■ **WHAT TO PRODUCE**
From the line containing "font-size: 14px ->" to the line containing "top: 422px ->" in the entries below, reproduce every line exactly, ends included. Nothing else belongs in the copy, and no pictures.

■ **PROVIDED INFORMATION**
..........
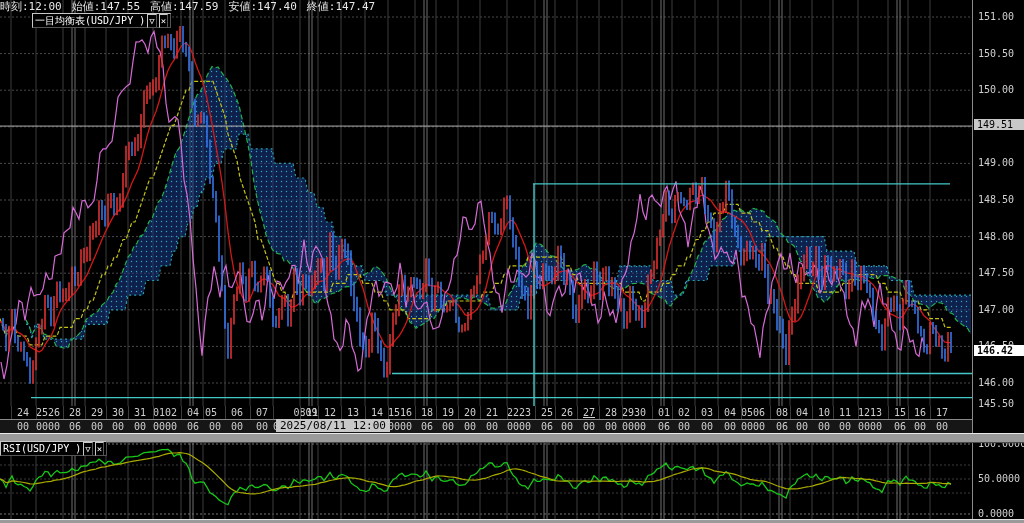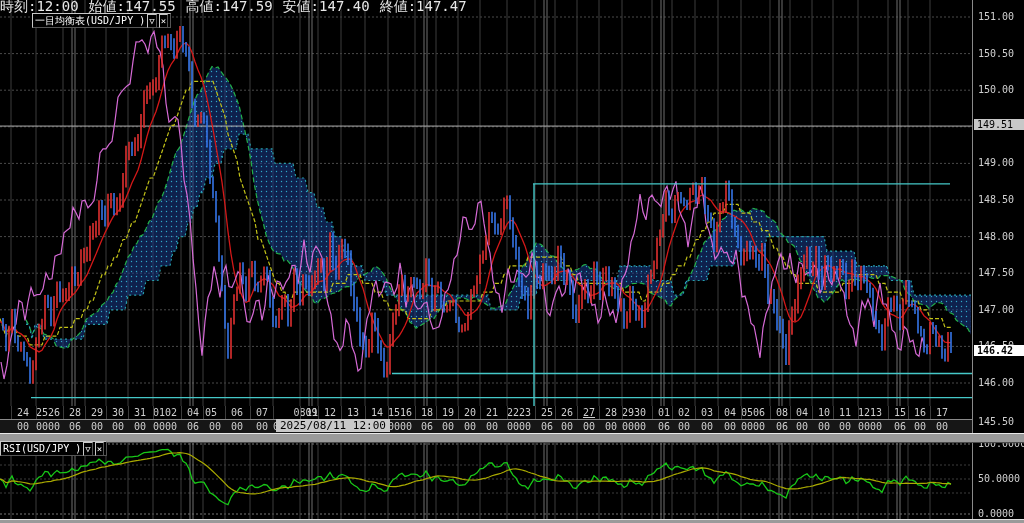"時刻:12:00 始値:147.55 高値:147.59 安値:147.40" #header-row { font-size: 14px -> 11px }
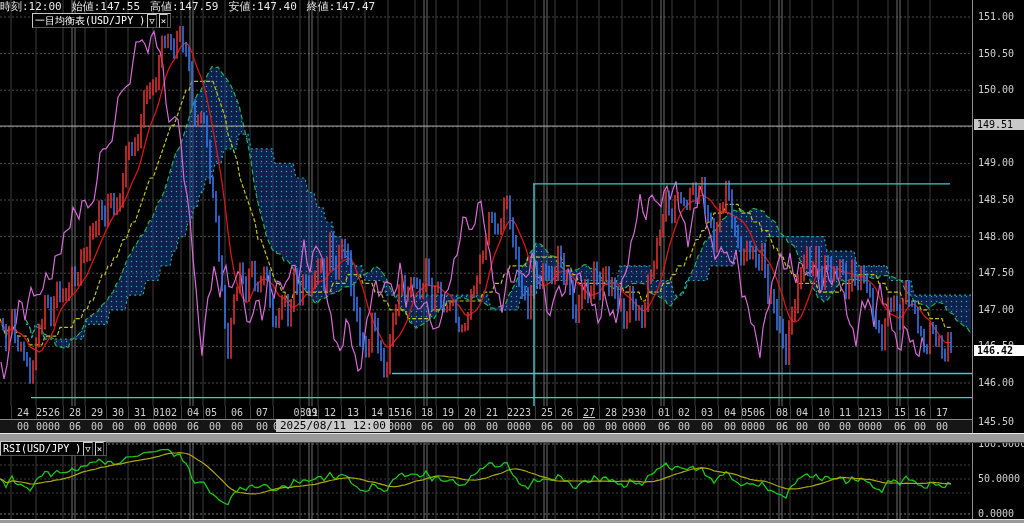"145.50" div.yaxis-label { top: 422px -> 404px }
..........
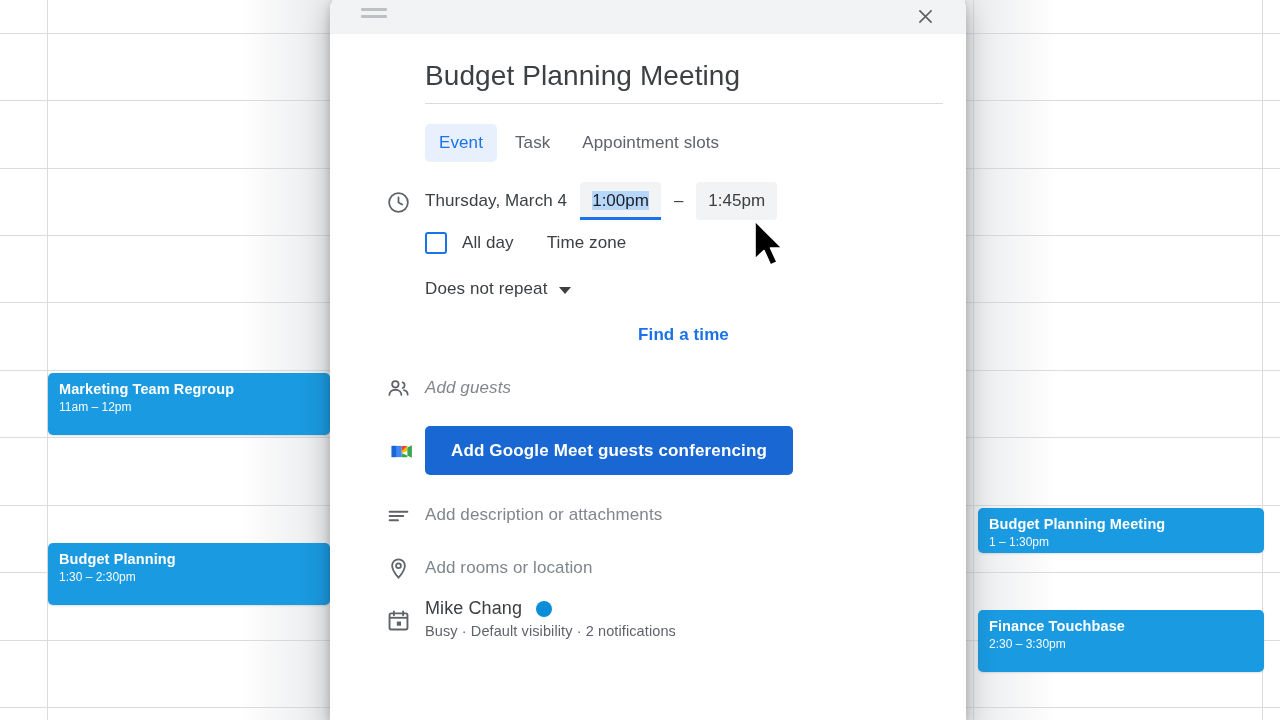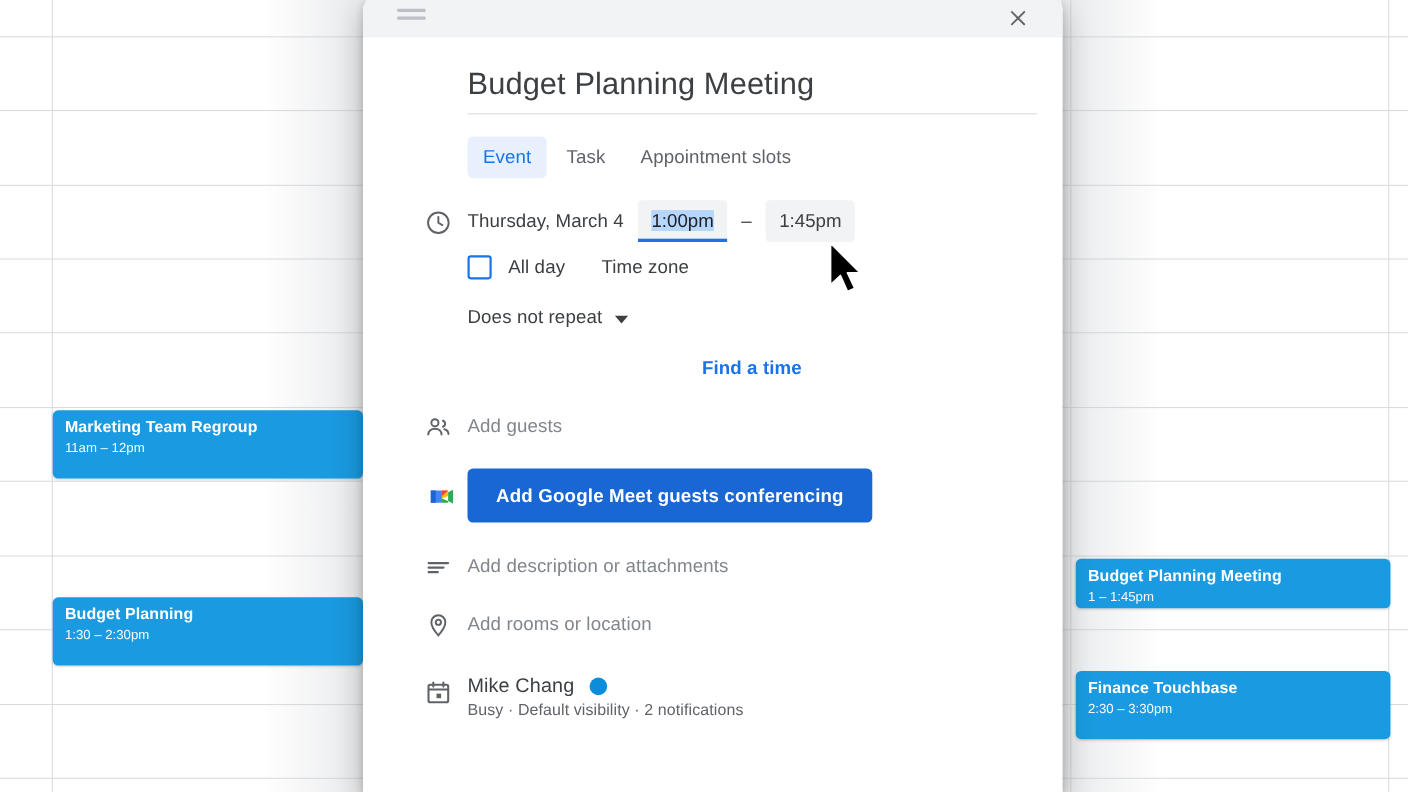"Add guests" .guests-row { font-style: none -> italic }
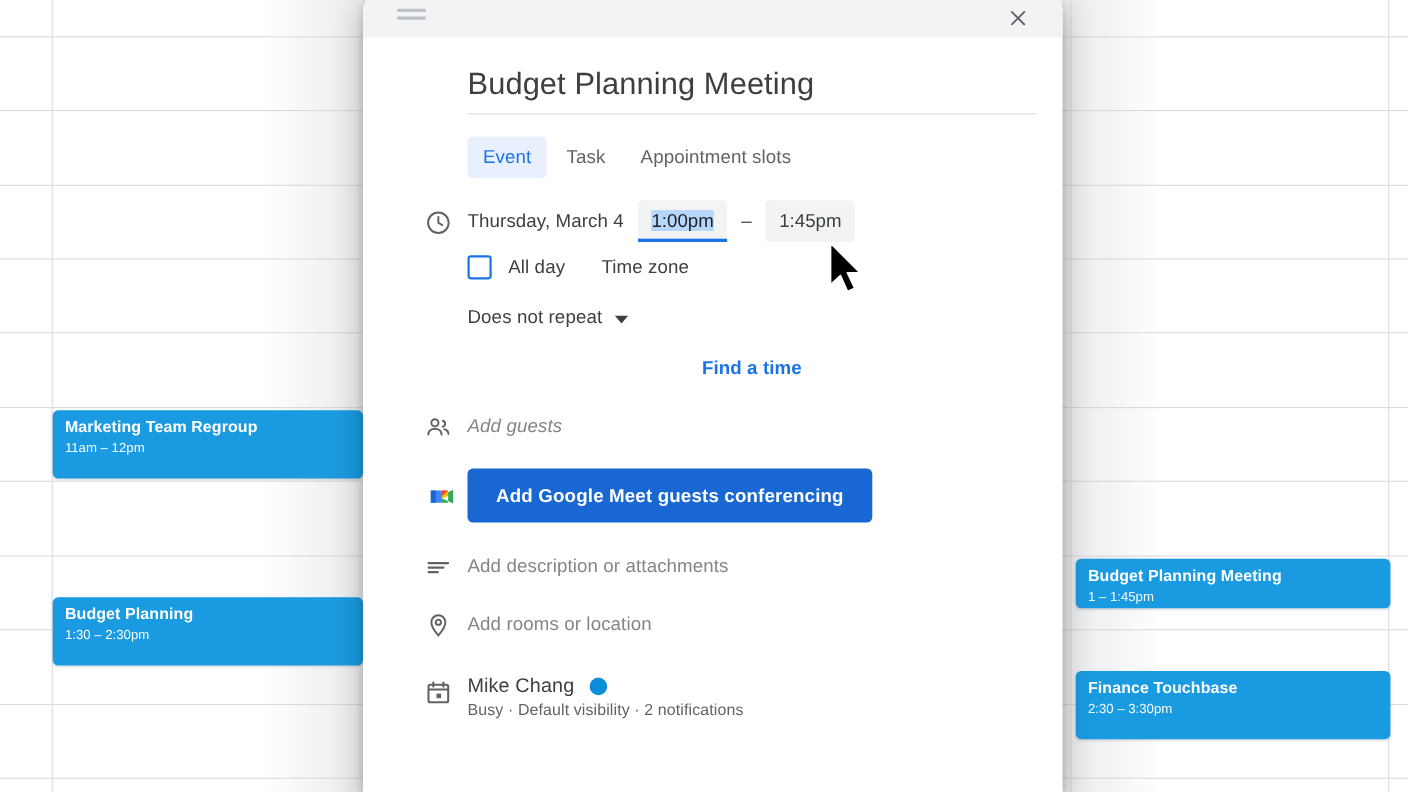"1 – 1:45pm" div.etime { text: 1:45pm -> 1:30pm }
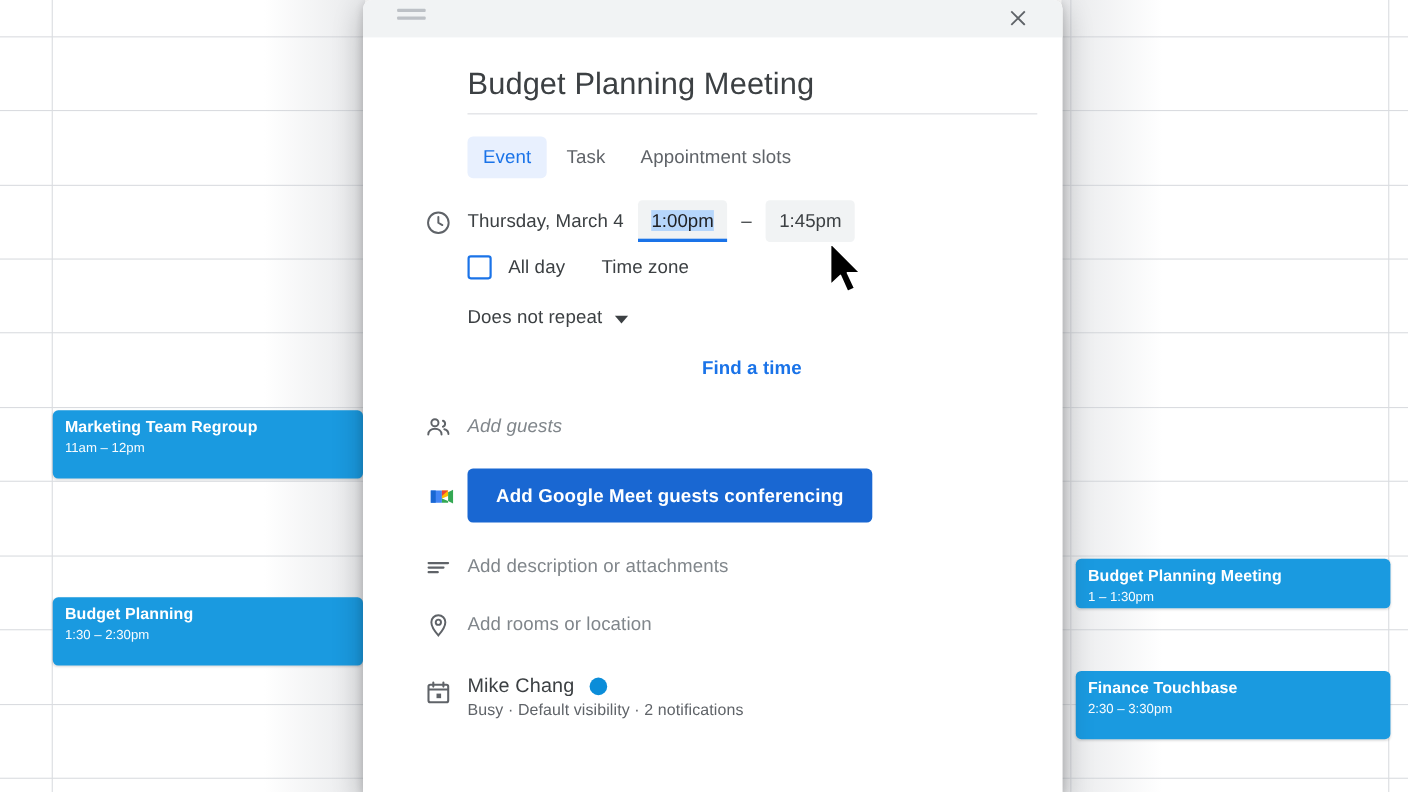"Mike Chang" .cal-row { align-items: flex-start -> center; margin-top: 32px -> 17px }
..........
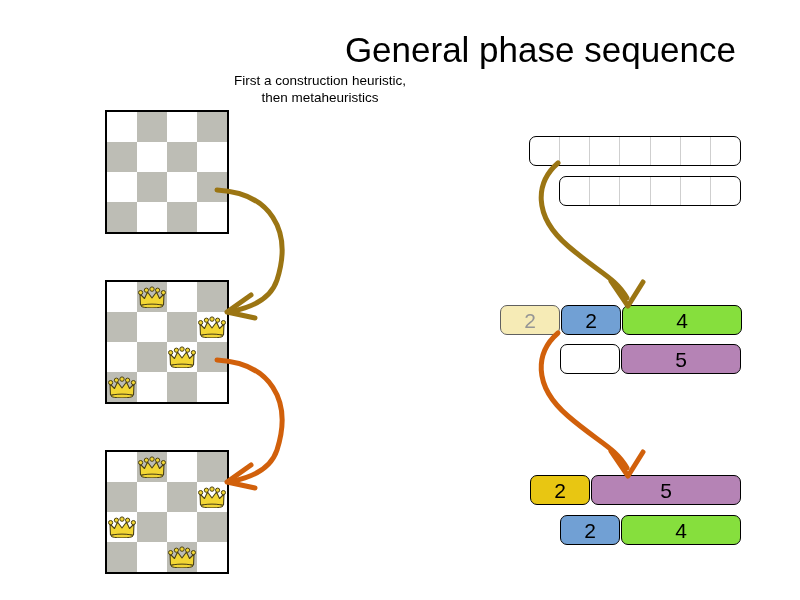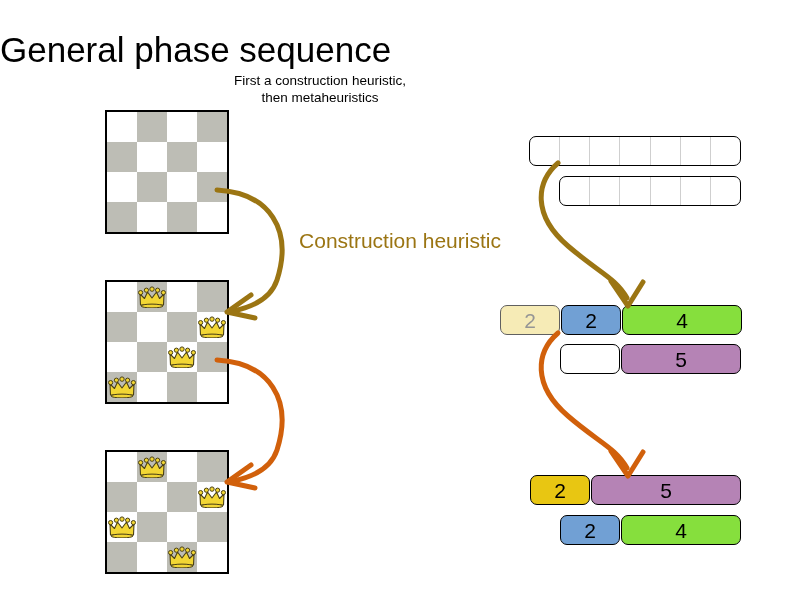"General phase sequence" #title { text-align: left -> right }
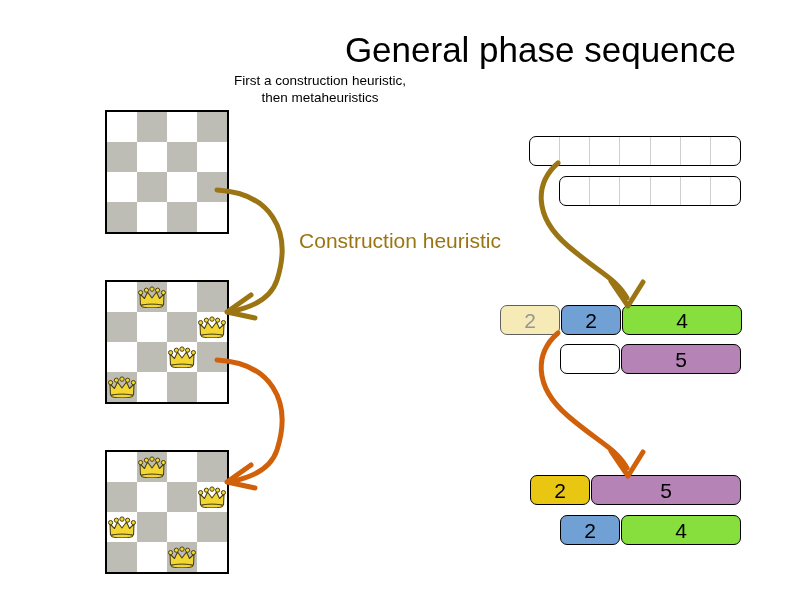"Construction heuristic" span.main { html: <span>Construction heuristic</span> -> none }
..........
■ **YOUR RESPONSE**
"時刻:12:00 始値:147.55 高値:147.59 安値:147.40" #header-row { font-size: 14px -> 11px }
"145.50" div.yaxis-label { top: 422px -> 404px }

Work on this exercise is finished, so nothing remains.